“Things which matter most must never be at the mercy of things which matter least.”
Johann Wolfgang von Goethe
I sat in the waiting room. All I wanted to do was think of anything other than my dad lying in the emergency room, trauma area, awaiting the results. Was it a heart attack or wasn’t it? The daytime talk show blasting on the waiting room television only grated on my nerves like a piece of sandpaper against my skin. I went outside in hopes of clearing my thoughts and re-grounding my energy. Sitting down on the bench I allowed the sun to burn away my negative thoughts and worries. A couple walked by, and ignoring the fact that other people were around, continued with their argument.
“I can’t believe you didn’t do the dishes again. Honestly, I am so tired of nagging you.”
“Then stop!” Her husband went to grab her hand and she only pulled away from him. He rolled his eyes, stuffed his hands in his pocket and they walked inside the hospital.
An argument over dirty dishes. Is that what matters?

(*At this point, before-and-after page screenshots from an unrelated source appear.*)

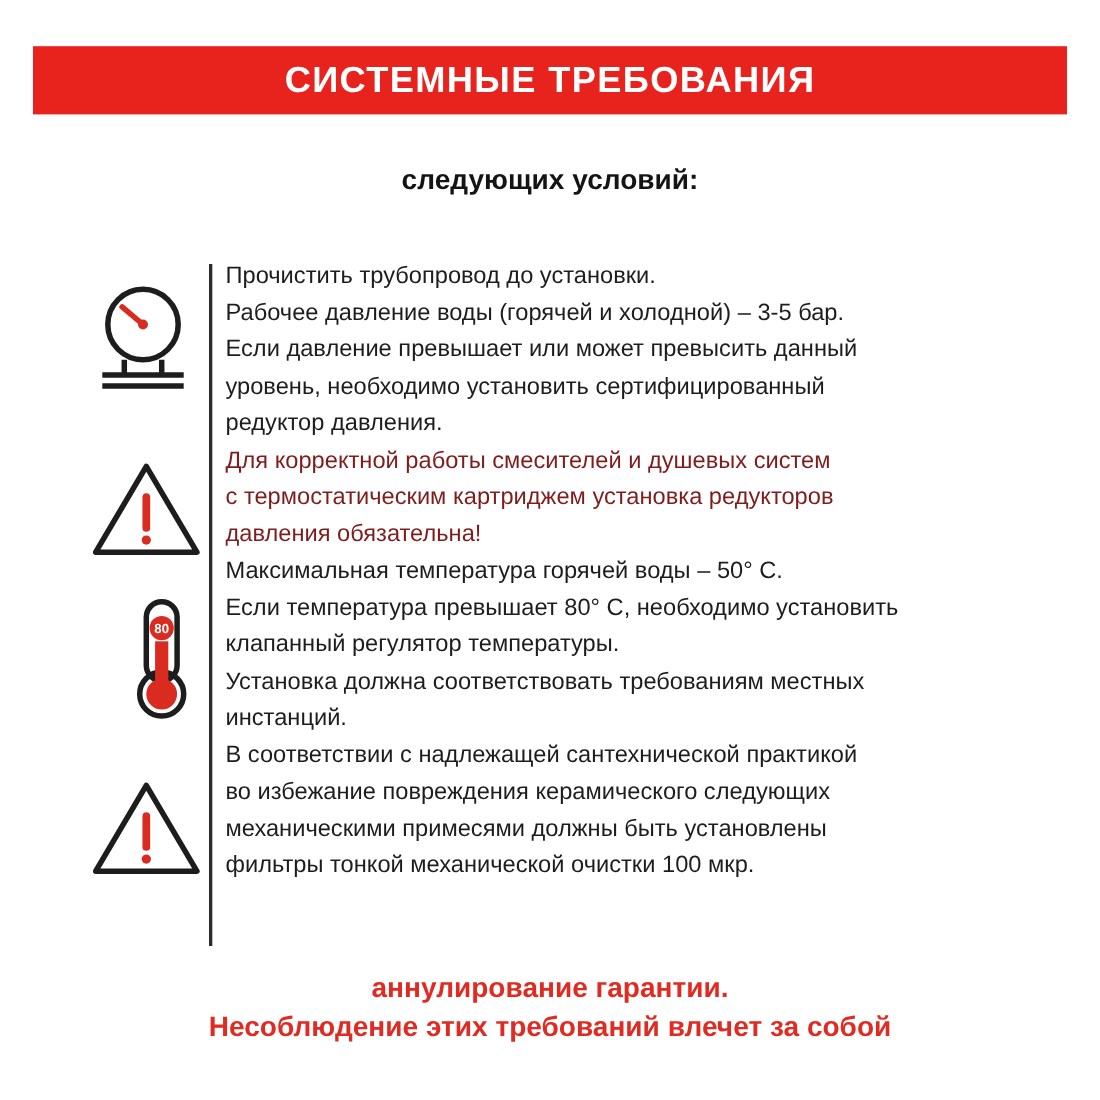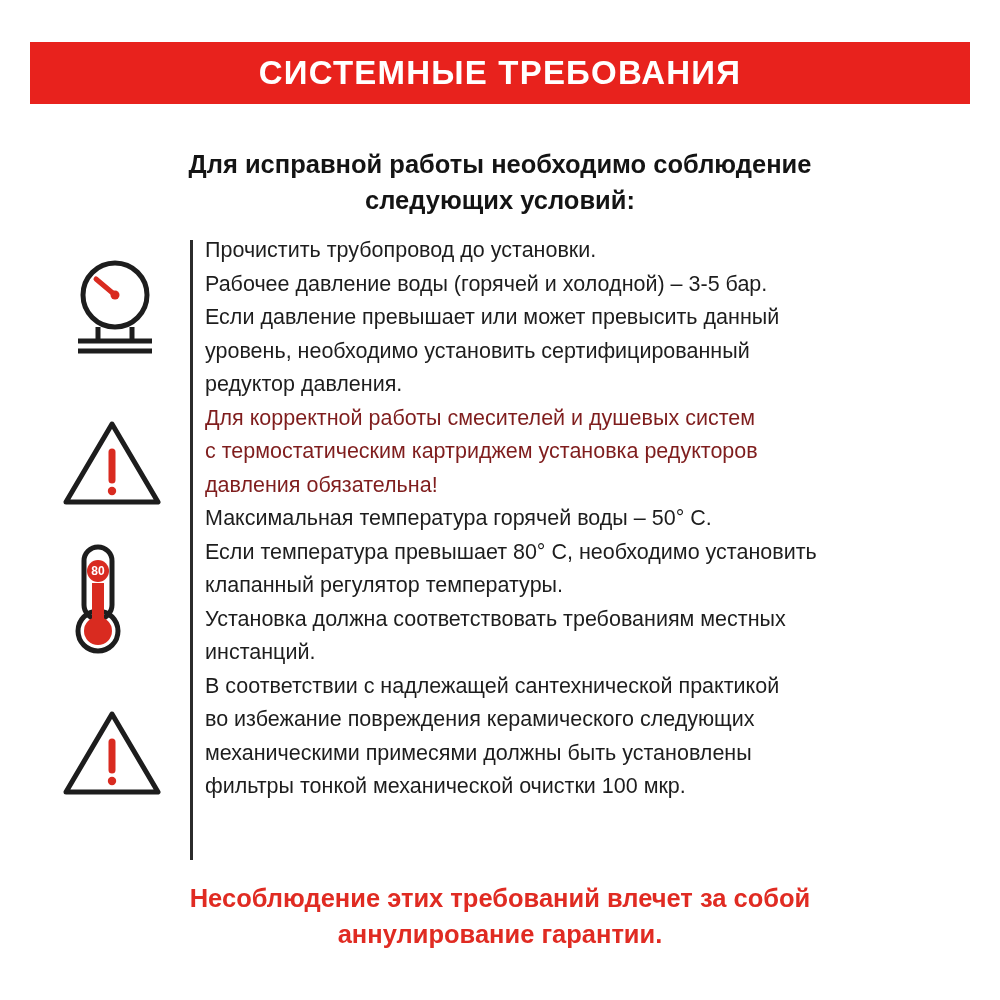--- a/index.html
+++ b/index.html
@@ -134,7 +134,6 @@
   </div>
 
   <div class="subtitle">
-    <div>Для исправной работы необходимо соблюдение</div>
     <div>следующих условий:</div>
   </div>
 

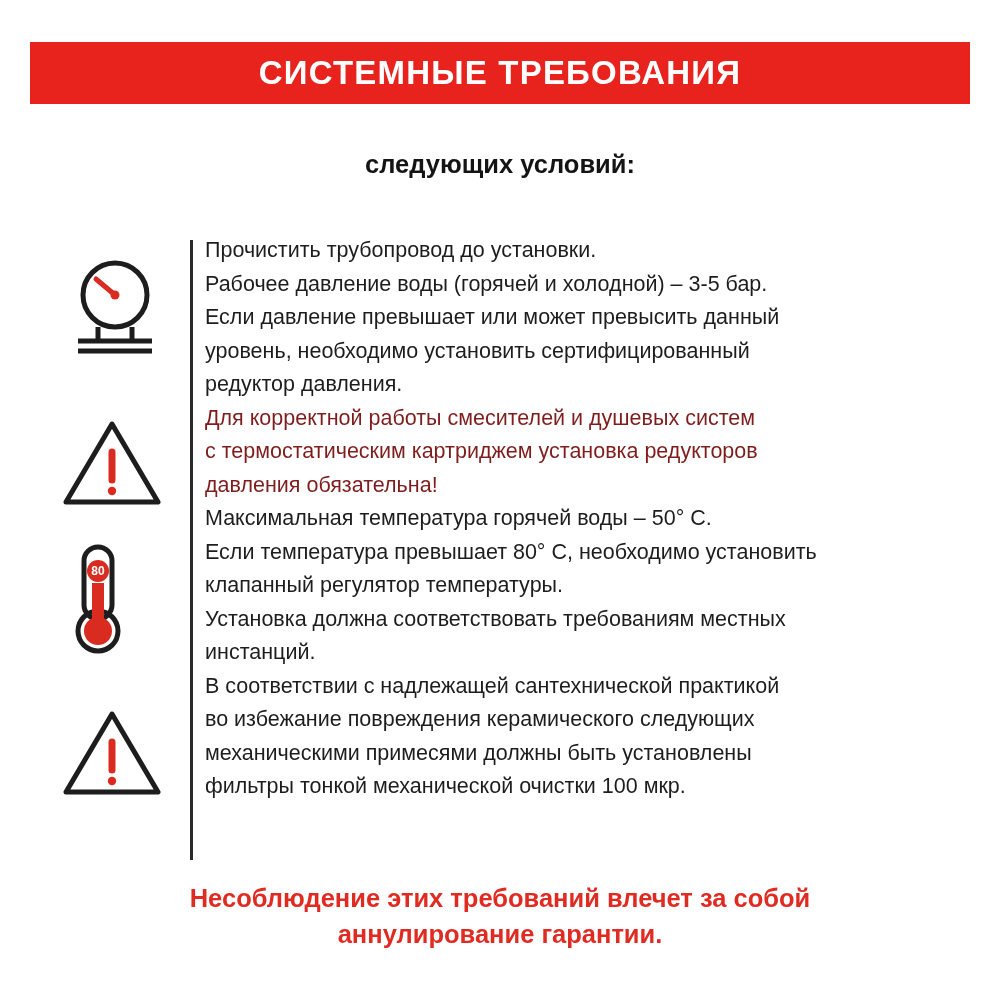--- a/index.html
+++ b/index.html
@@ -104,7 +104,7 @@
     width: 125px;
     display: flex;
     align-items: center;
-    justify-content: flex-start;
+    justify-content: flex-end;
   }
   .icon-gauge { top: 10px; height: 110px; }
   .icon-warn-1 { top: 172px; height: 100px; }

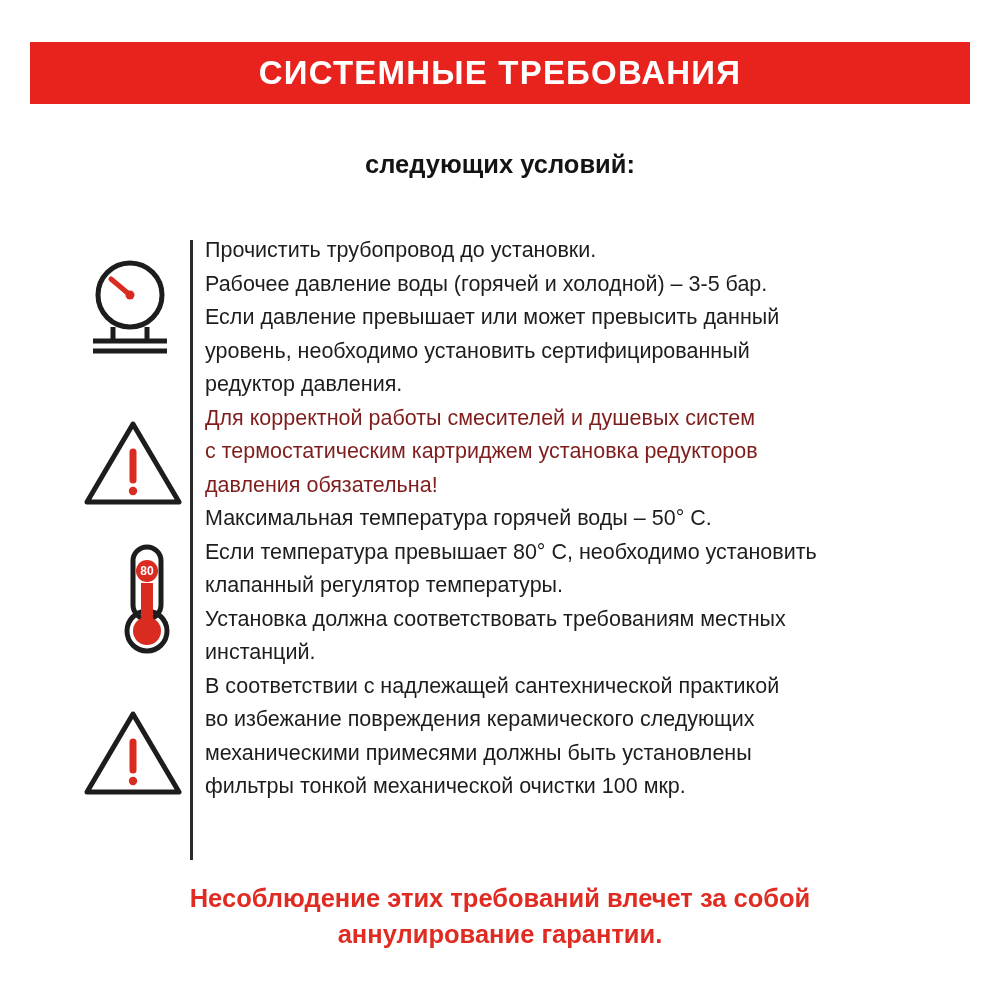--- a/index.html
+++ b/index.html
@@ -207,8 +207,8 @@
   </div>
 
   <div class="footer">
+    <div>аннулирование гарантии.</div>
     <div>Несоблюдение этих требований влечет за собой</div>
-    <div>аннулирование гарантии.</div>
   </div>
 
 </div>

A car horn blasting caught my attention. “Where did you learn how to drive? Ever hear of a turn signal?” The man screamed, flipping off the other driver.
An argument over a turn signal. Does that really matter in the long run?
I sighed. So much negativity. I grabbed my phone out of my purse and clicked on Facebook where I thought reading my News Feed would take my mind off of everything.
“I hate my neighbor. They put their trash on my side of the driveway again.”
“My job is awful. I hate it”
“My ex screwed me over again!”
“The kids cannot stop acting up. When does school start again?”
And with each status I thought, in the long run does it really matter. If you were on your death bed, would those be your last thoughts? Sure, we all complain, we are all human (darnit!). Maybe it is social media helps us complain more. There are more people to listen to us vent and complain and either feed the negativity or just listen. But is it accentuating the negative? I think that it does and it can, but it can do the same for positive too. The balance of life. I thought of the young mother holding her baby in the room next to my dad. The one year old child had a seizure and was brought to the hospital via ambulance. I bet her last thought at that moment was how bad the kids were acting up. She would do anything to watch her child get into something. Or the woman that I saw crying in the chapel who lost her husband. She held on to his clothes and sobbed. I bet she would give anything to have dinner with him again and not care if the dishes were done or not. Or the husband that bowed his head over his wife who had just had a stroke and would be paralyzed for the rest of her life.
“The most important thing is to enjoy your life – to be happy – it’s all that matters.”
So I challenge you, as I do myself, to pay attention to all that matters and not all the nonsensical waste of energy that we spend on what doesn’t. We would be so much more happy and so much more fulfilled. Next time someone cuts you off in traffic, give them the peace sign instead of the bird. When your spouse doesn’t do a chore, give them a hug and a compliment on all they have done instead of starting an argument. Take a situation that has been bothering you and find a solution or simply walk away from it rather than fester in the negative because more than not, it isn’t what really matters. And it can always be worse.
It was early morning and my dad was calling my name. I went into looks like we are going to hospital mode.
My dad wasn’t feeling right, but he couldn’t tell me what didn’t feel right. He had a feeling.
I too have been having ‘that feeling’ for awhile, but he had been going to the doctor and they kept saying he was okay. I still had the feeling. I woke up several times last night hearing him, restless (we live together).
The hospital went into trauma mode, recognizing the heart attack, even though I kept hoping it was the flu, or food poisoning, or gall bladder. Over twenty-five years ago my dad had quadruple bypass. We were told to say our goodbyes and he was given his last rites. And he survived.
Right now he is calmly resting in the hospital as we take a conservative role in the treatment (no surgery…yet), with aggressive medicine treatment.
Because of my family emergency, I am temporarily stopping Email Consultations and will not be as accessible on Faceobook, email or phone. I appreciate your patience.
And, if you have a spare prayer, an extra angel, or some happy vibes, my family and I would be ever so grateful.